The Cooking Error Keeping Your Fried Rice from Being Extra Crispy

In the same way we love perfectly crispy breakfast potatoes and irresistible buttery bread on a tuna melt with extra crunch, extra-crispy fried rice is a dish Americans come back for time and time again, a dish that’s highly desirable – even by the bucketful! Though it’s a relatively simple dish, ideal for using up leftover rice, vegetables, and proteins, using too much sauce is a common cooking mistake that’ll prevent you from making a pan of extra-crispy fried rice.



Although we love to lay on the sauce, using too much is one of the quickest ways to mushy fried rice. If you want it to be crispy, excess moisture is your enemy. Using too much sauce is just as detrimental as using fresh rice; both will result in something that might taste good, but is sorely lacking in that crispy, crunchy texture that makes fried rice so desirable. So use cold, leftover rice and lay off the sauce!

Sauce wisely

While there’s much joy to be had when discovering an extra packet of sauce in your take-away, more isn’t always better, and this is especially true while preparing crispy fried rice. Feel free to dump on the sauce afterwards, but try to restrain yourself during the cooking process and you’ll be richly rewarded with fried rice that has both the flavor and texture you seek.
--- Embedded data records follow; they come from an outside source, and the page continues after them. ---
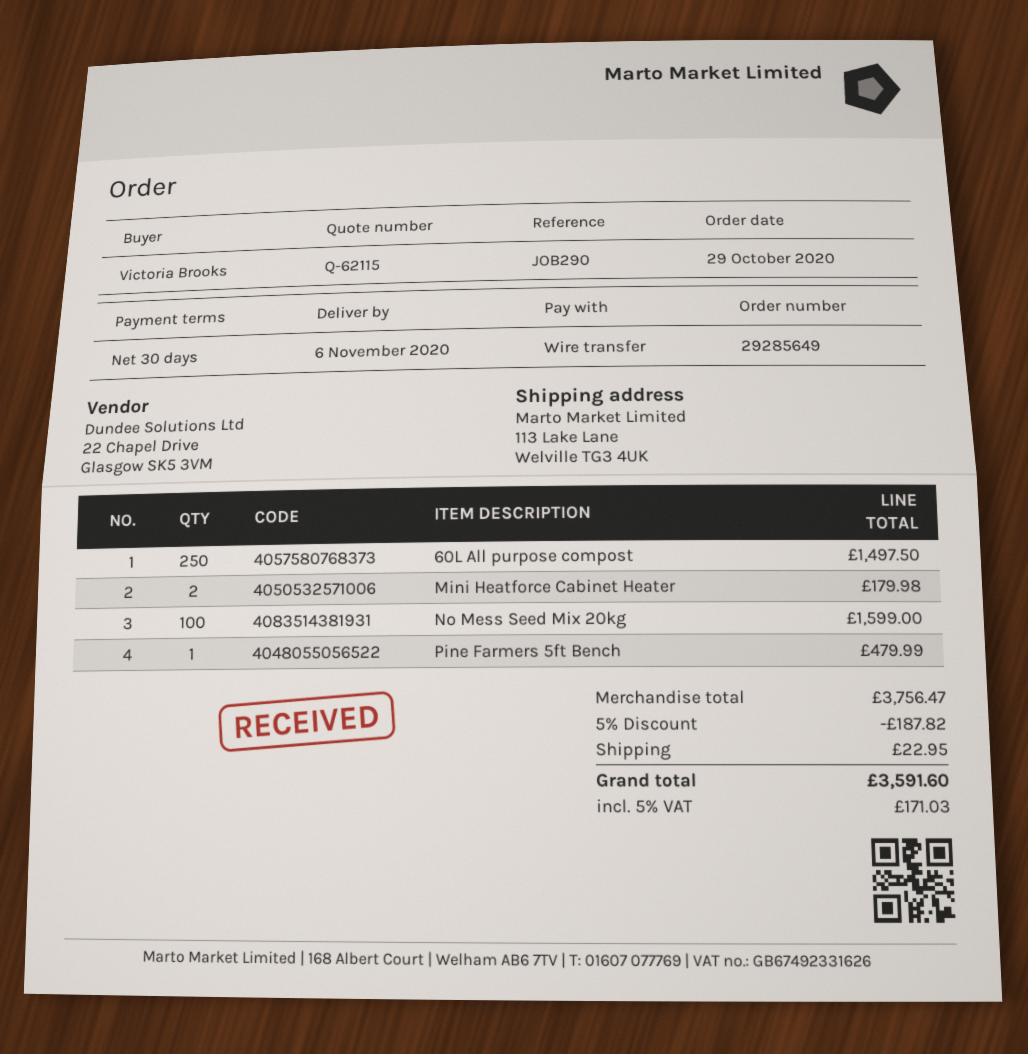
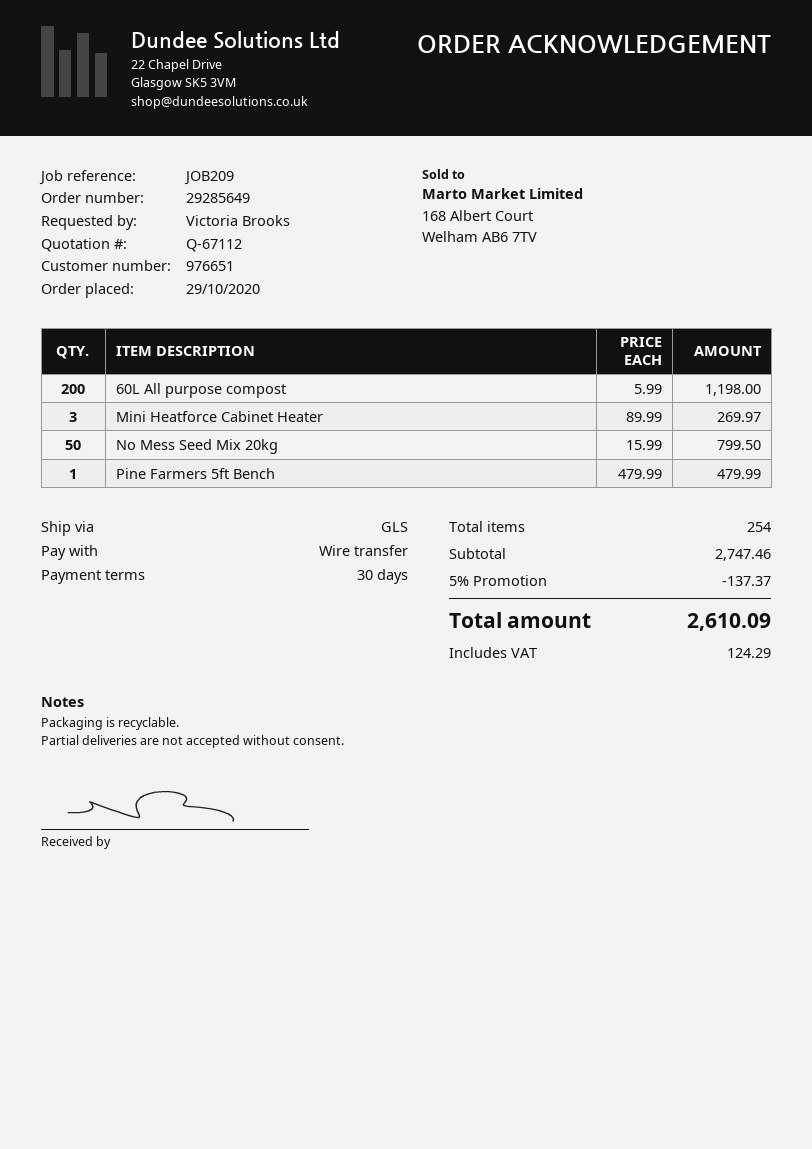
quote number: Q-62115 -> Q-67112
reference: JOB290 -> JOB209
60L All purpose compost: 250 for 1497.50 -> 200 for 1198.00
Mini Heatforce Cabinet Heater: 2 for 179.98 -> 3 for 269.97
No Mess Seed Mix 20kg: 100 for 1599.00 -> 50 for 799.50
subtotal: 3756.47 -> 2747.46
discount: 5% = 187.82 -> 5% = 137.37
shipping: 22.95 -> none
tax: 171.03 -> 124.29
total: 3591.60 -> 2610.09

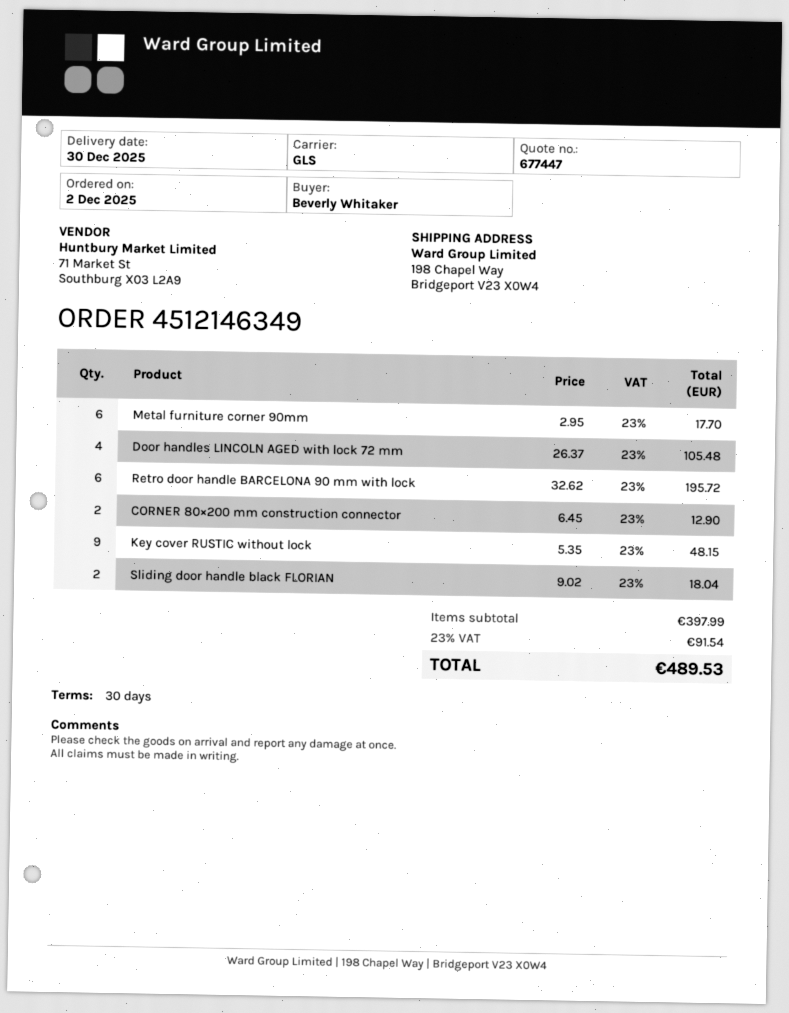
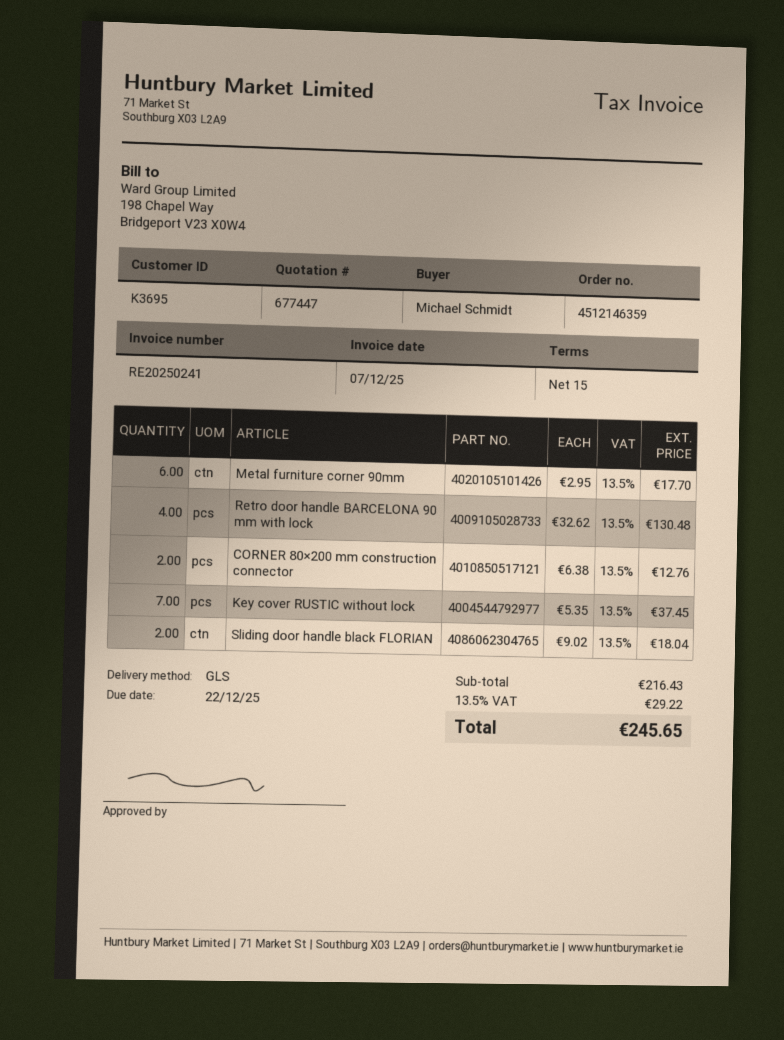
order number: 4512146349 -> 4512146359
payment terms: 30 days -> 15 days
ordered by: Beverly Whitaker -> Michael Schmidt
Door handles LINCOLN AGED with lock 72 mm: 4 x 26.37 = 105.48 -> none
Retro door handle BARCELONA 90 mm with lock: 6 x 32.62 = 195.72 -> 4 x 32.62 = 130.48
CORNER 80×200 mm construction connector: 2 x 6.45 = 12.90 -> 2 x 6.38 = 12.76
Key cover RUSTIC without lock: 9 x 5.35 = 48.15 -> 7 x 5.35 = 37.45
subtotal: 397.99 -> 216.43
tax: 23% = 91.54 -> 13.5% = 29.22
total: 489.53 -> 245.65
Get your rice nice and crispy, adding only a tablespoon of ingredients such as soy sauce, gochujang, sesame oil, fish sauce, or mirin, a key ingredient in restaurant-style fried rice. It’s also important to sauté each ingredient separately, a technique that cooks off extra moisture in fresh veggies like onions, bok choy, spinach, or even kimchi. Before you know it, you’ll be making the best fried rice you’ve ever eaten.